▶ _Records for this task_:
• • • • • • •

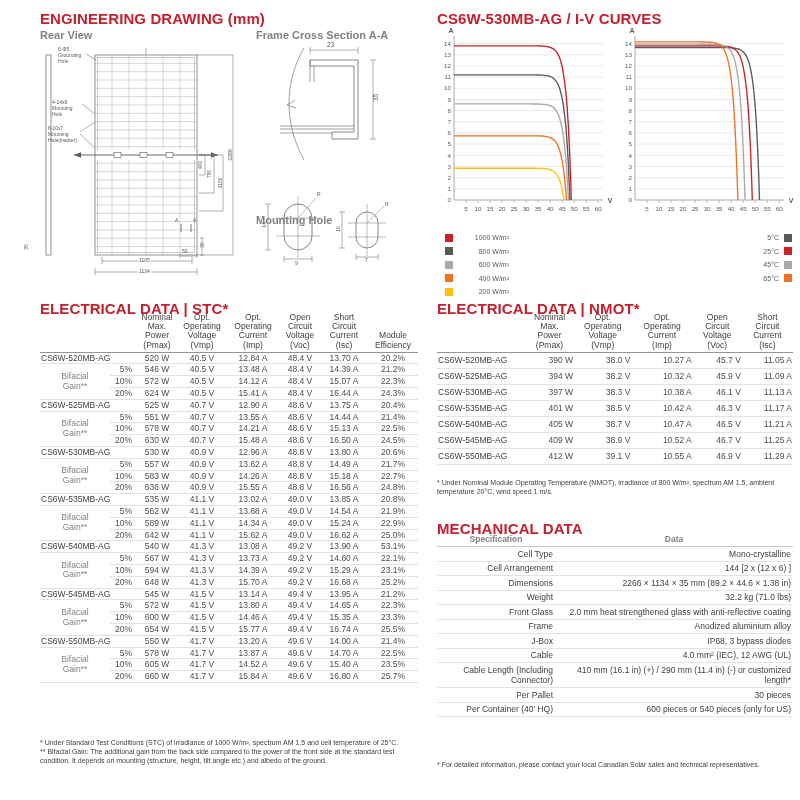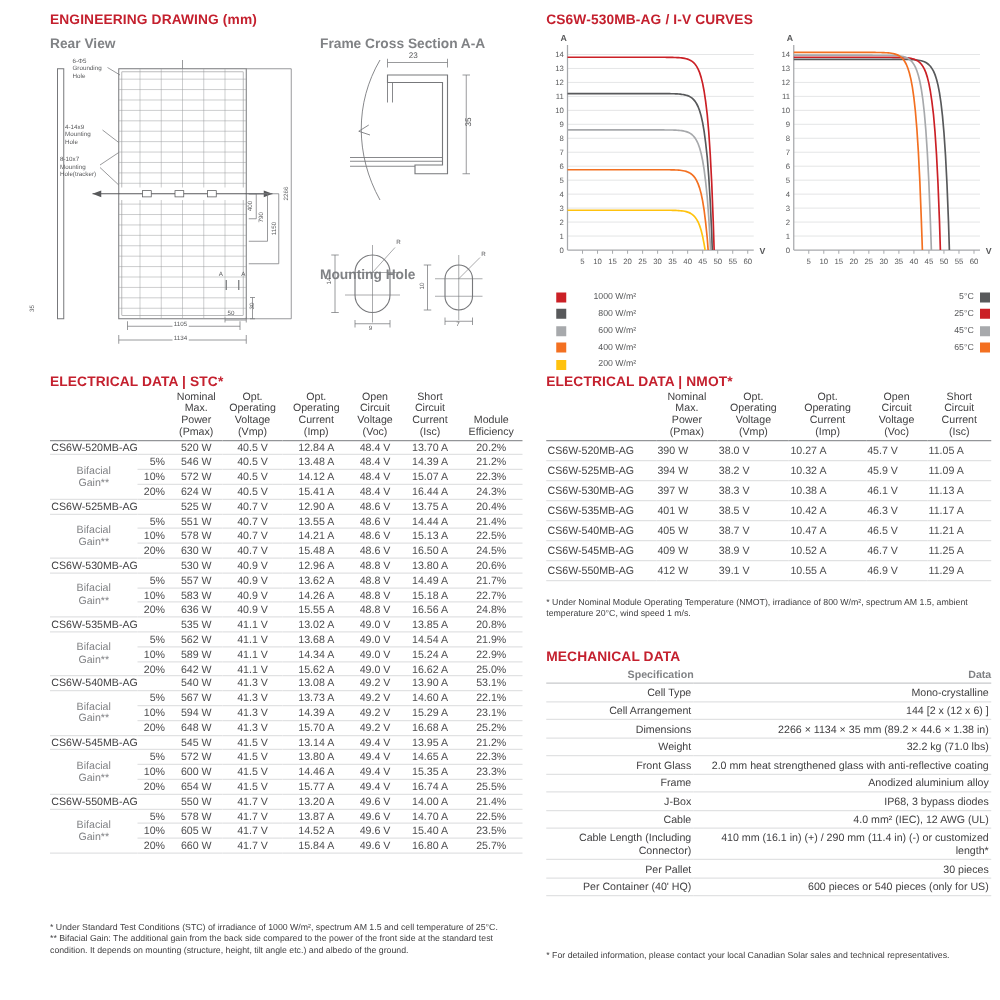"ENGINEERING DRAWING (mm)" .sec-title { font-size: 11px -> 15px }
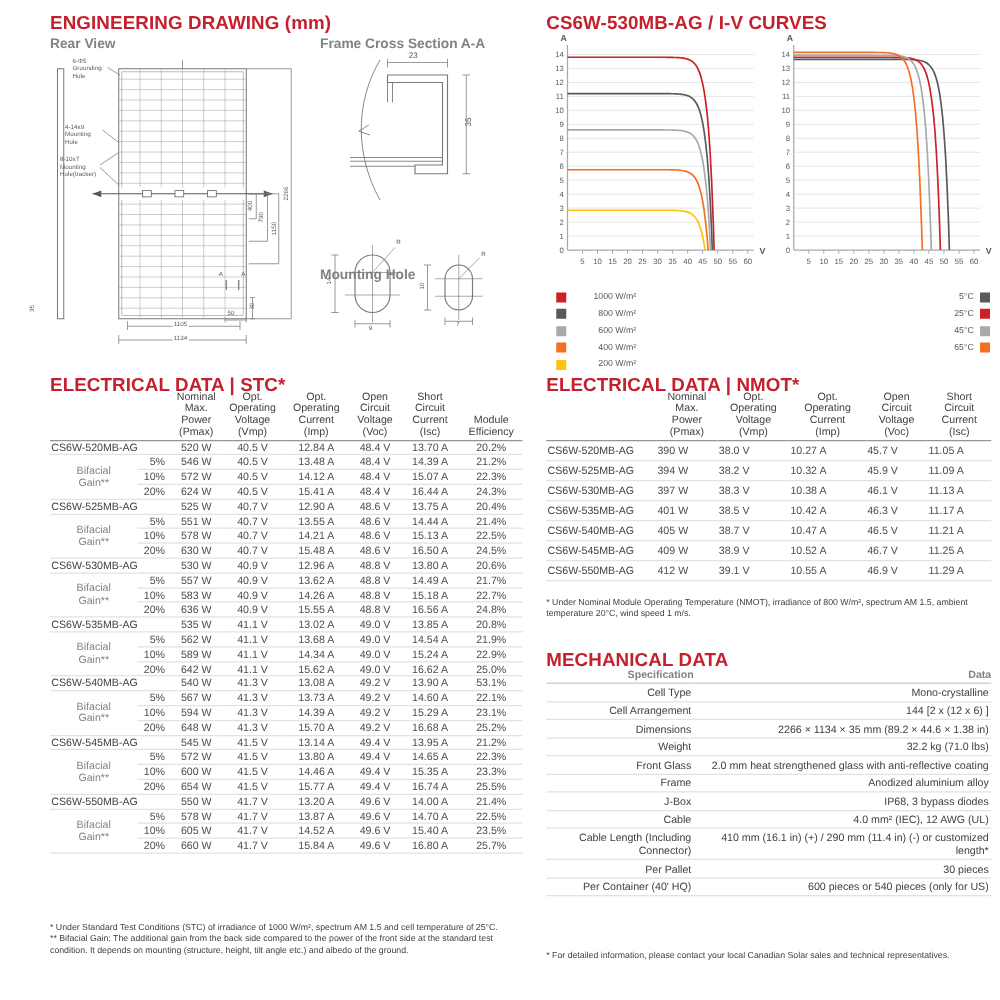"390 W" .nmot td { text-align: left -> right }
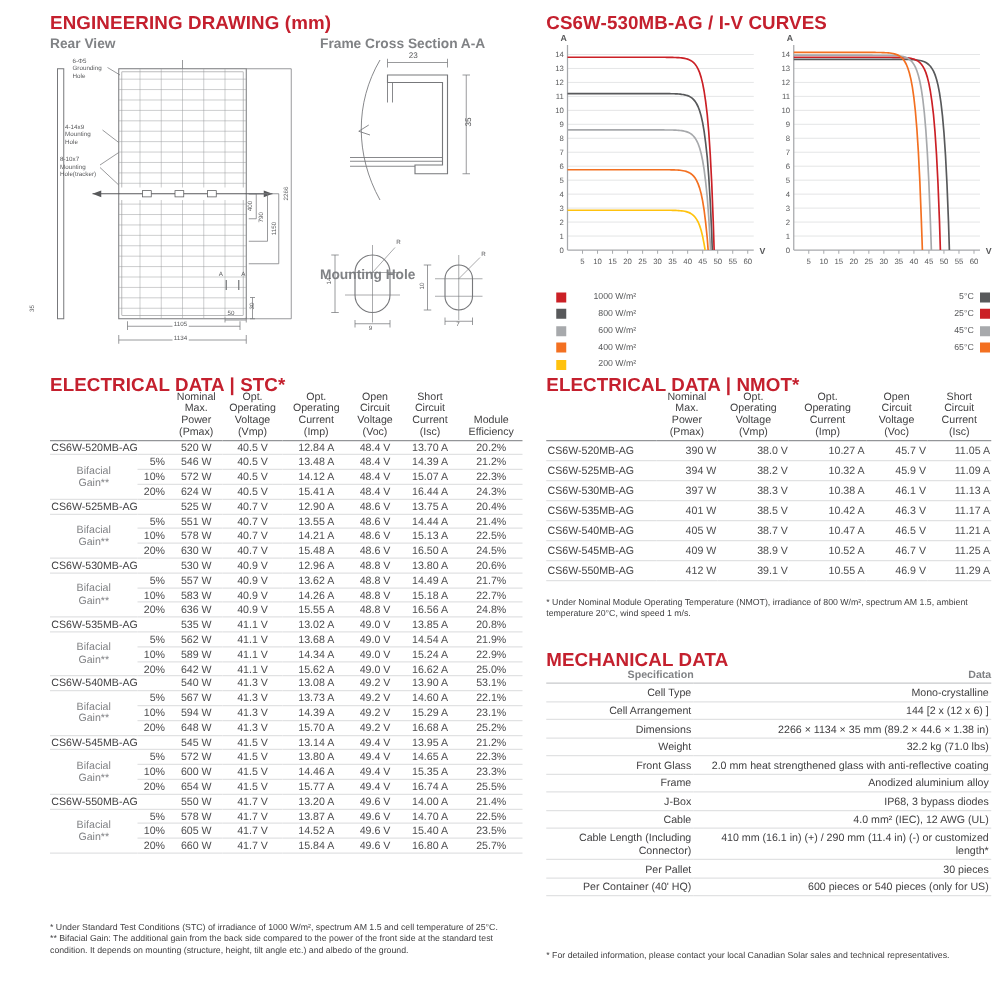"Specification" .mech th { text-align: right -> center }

• • • • • • •

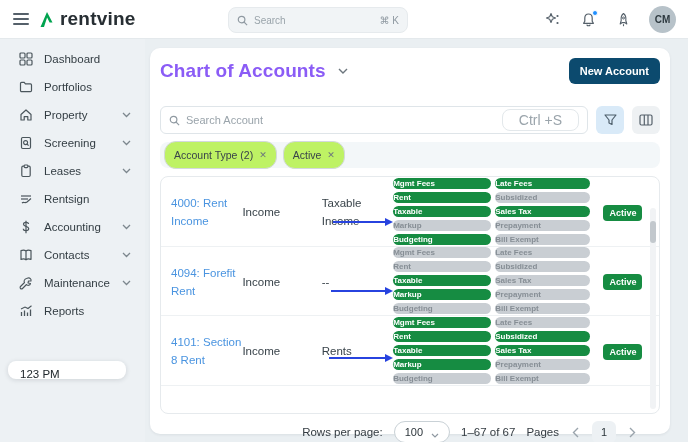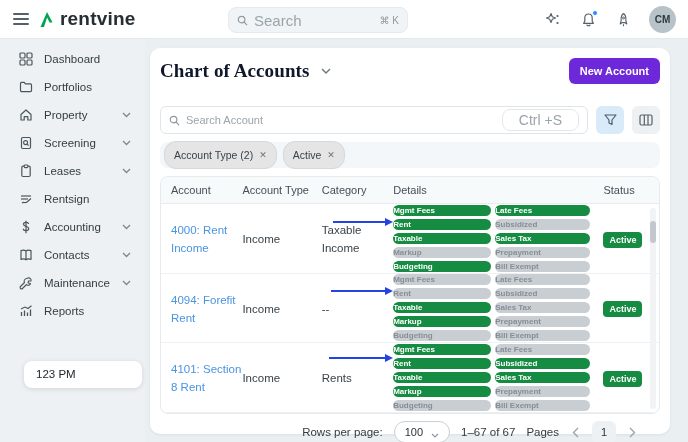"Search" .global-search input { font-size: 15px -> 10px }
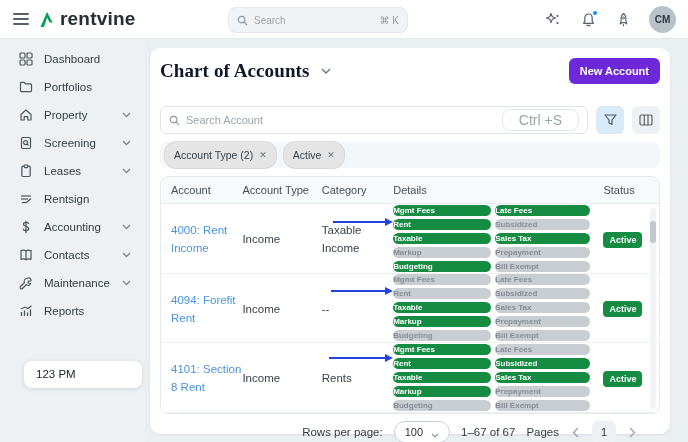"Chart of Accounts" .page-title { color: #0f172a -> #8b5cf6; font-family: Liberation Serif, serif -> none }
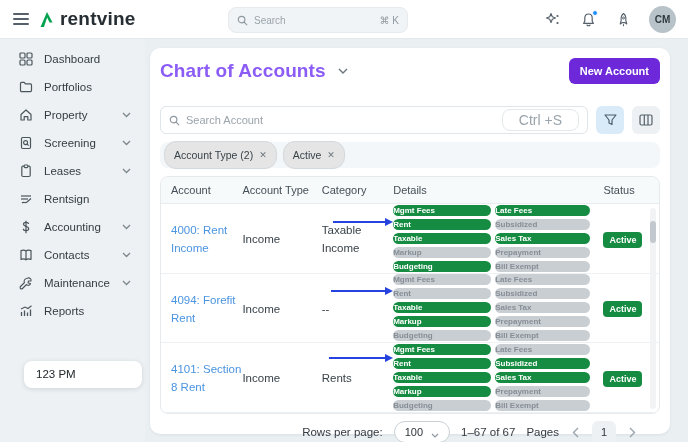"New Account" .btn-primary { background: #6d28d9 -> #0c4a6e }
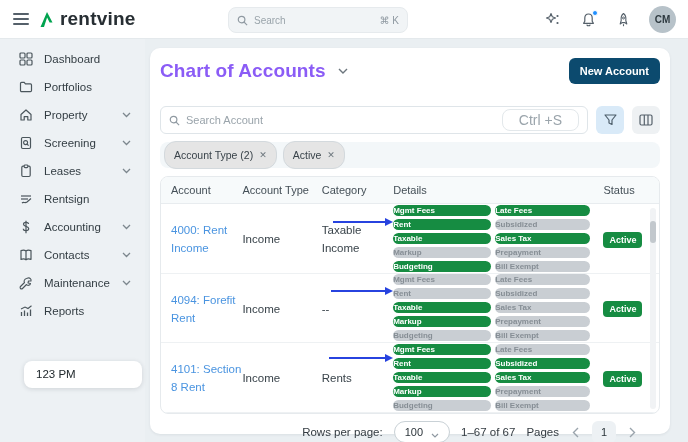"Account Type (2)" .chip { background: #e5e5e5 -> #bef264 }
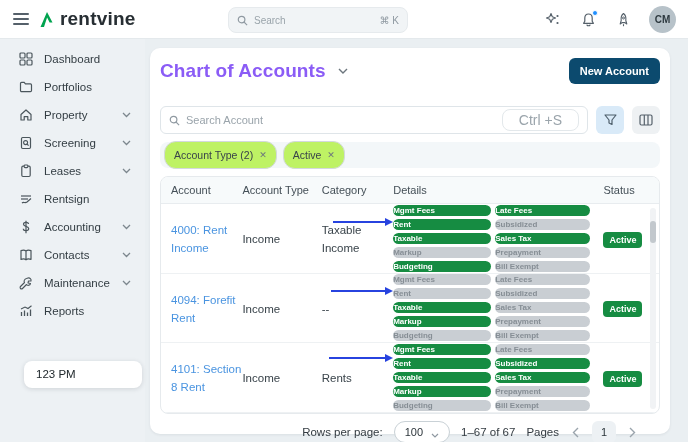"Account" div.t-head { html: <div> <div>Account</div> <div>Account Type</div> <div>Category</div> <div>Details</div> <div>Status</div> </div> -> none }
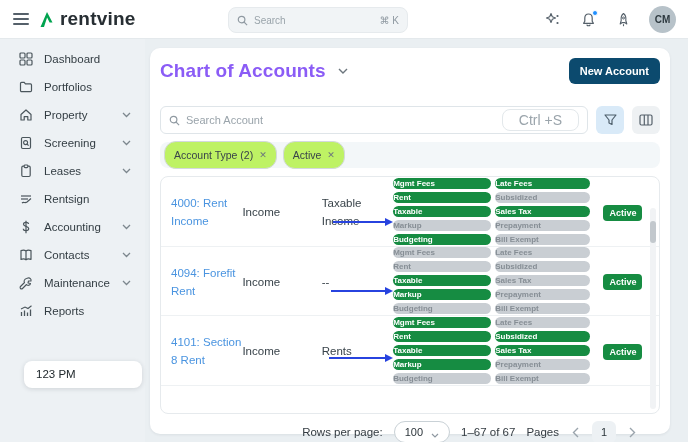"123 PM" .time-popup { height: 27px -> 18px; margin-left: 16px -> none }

• • • • • • •

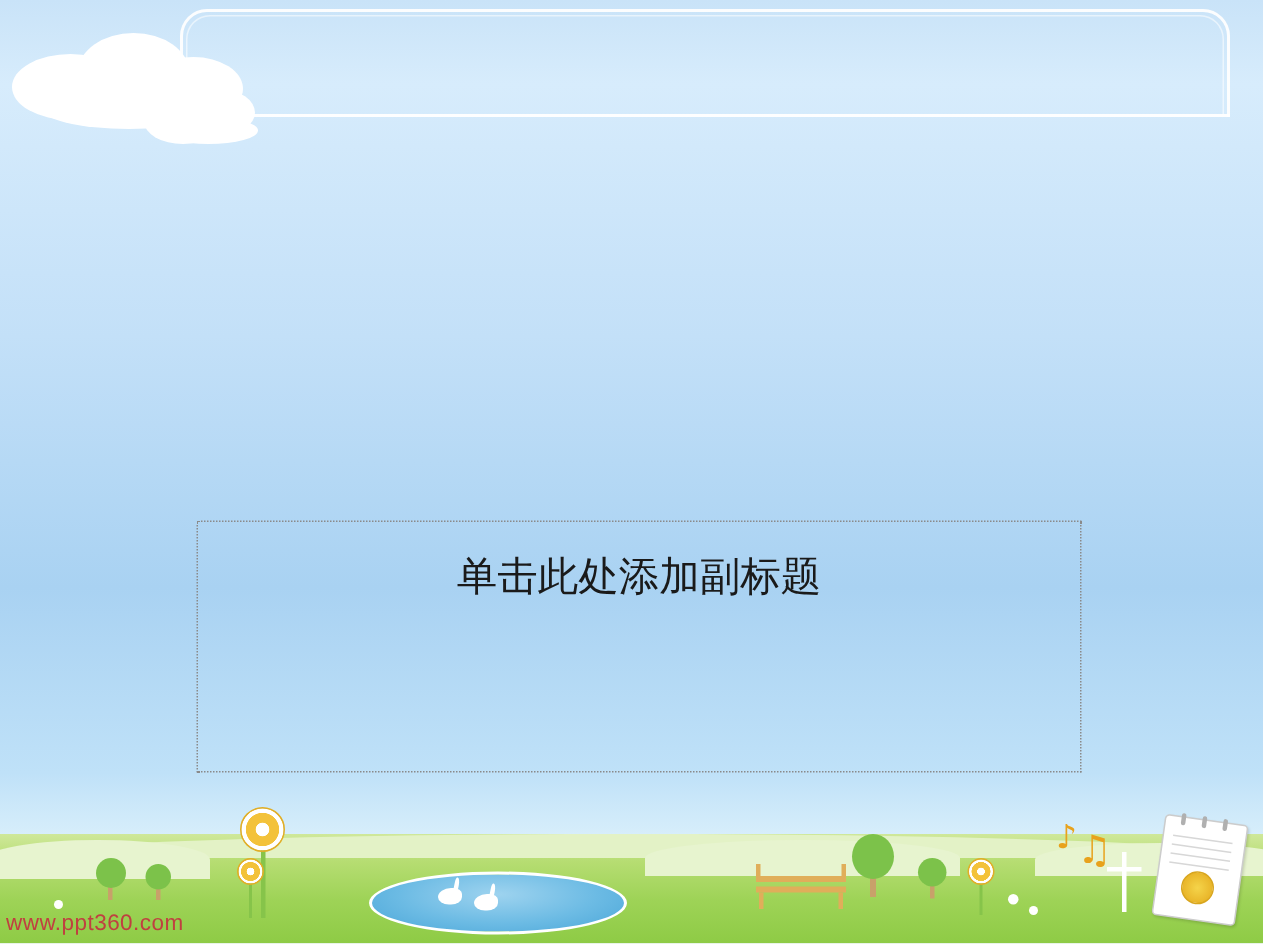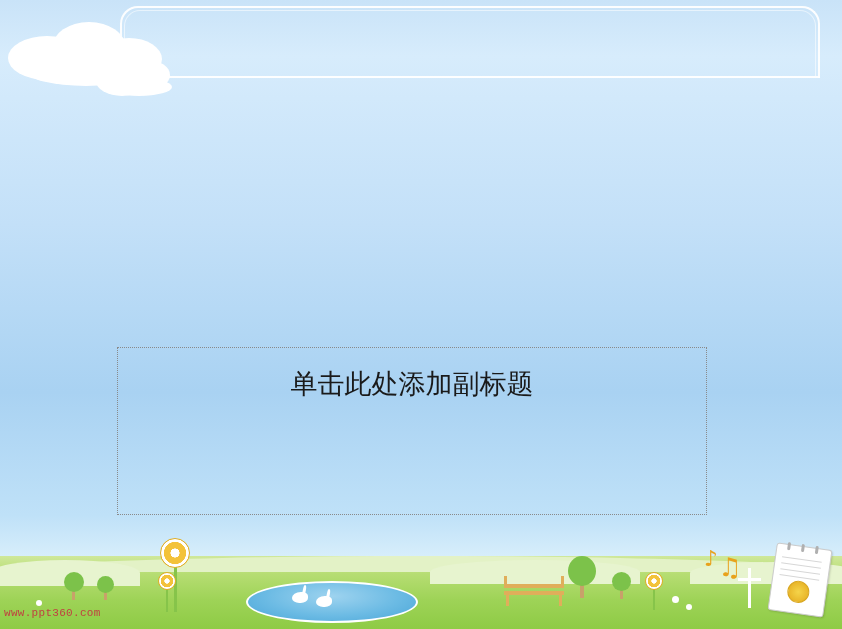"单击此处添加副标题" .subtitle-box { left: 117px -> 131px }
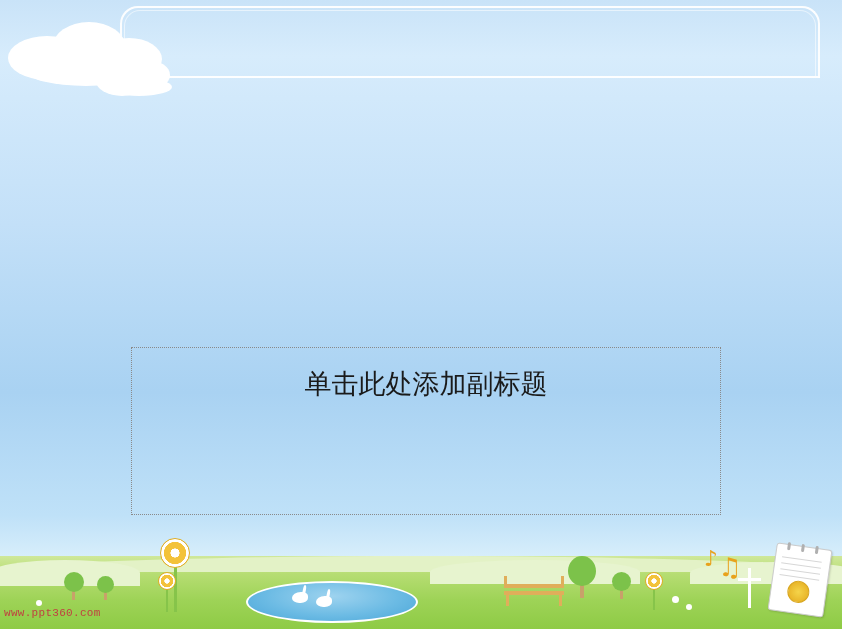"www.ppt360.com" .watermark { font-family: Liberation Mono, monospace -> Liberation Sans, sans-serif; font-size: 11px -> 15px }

• • • • • • •

▶ _Exercise requirements_:
Out of the records above, return only the lines from the one with "font-size: 15px ->" through the one with "height: 27px ->", exactly, and none of the pictures.

▶ _Answer space_:
"Search" .global-search input { font-size: 15px -> 10px }
"Chart of Accounts" .page-title { color: #0f172a -> #8b5cf6; font-family: Liberation Serif, serif -> none }
"New Account" .btn-primary { background: #6d28d9 -> #0c4a6e }
"Account Type (2)" .chip { background: #e5e5e5 -> #bef264 }
"Account" div.t-head { html: <div> <div>Account</div> <div>Account Type</div> <div>Category</div> <div>Details</div> <div>Status</div> </div> -> none }
"123 PM" .time-popup { height: 27px -> 18px; margin-left: 16px -> none }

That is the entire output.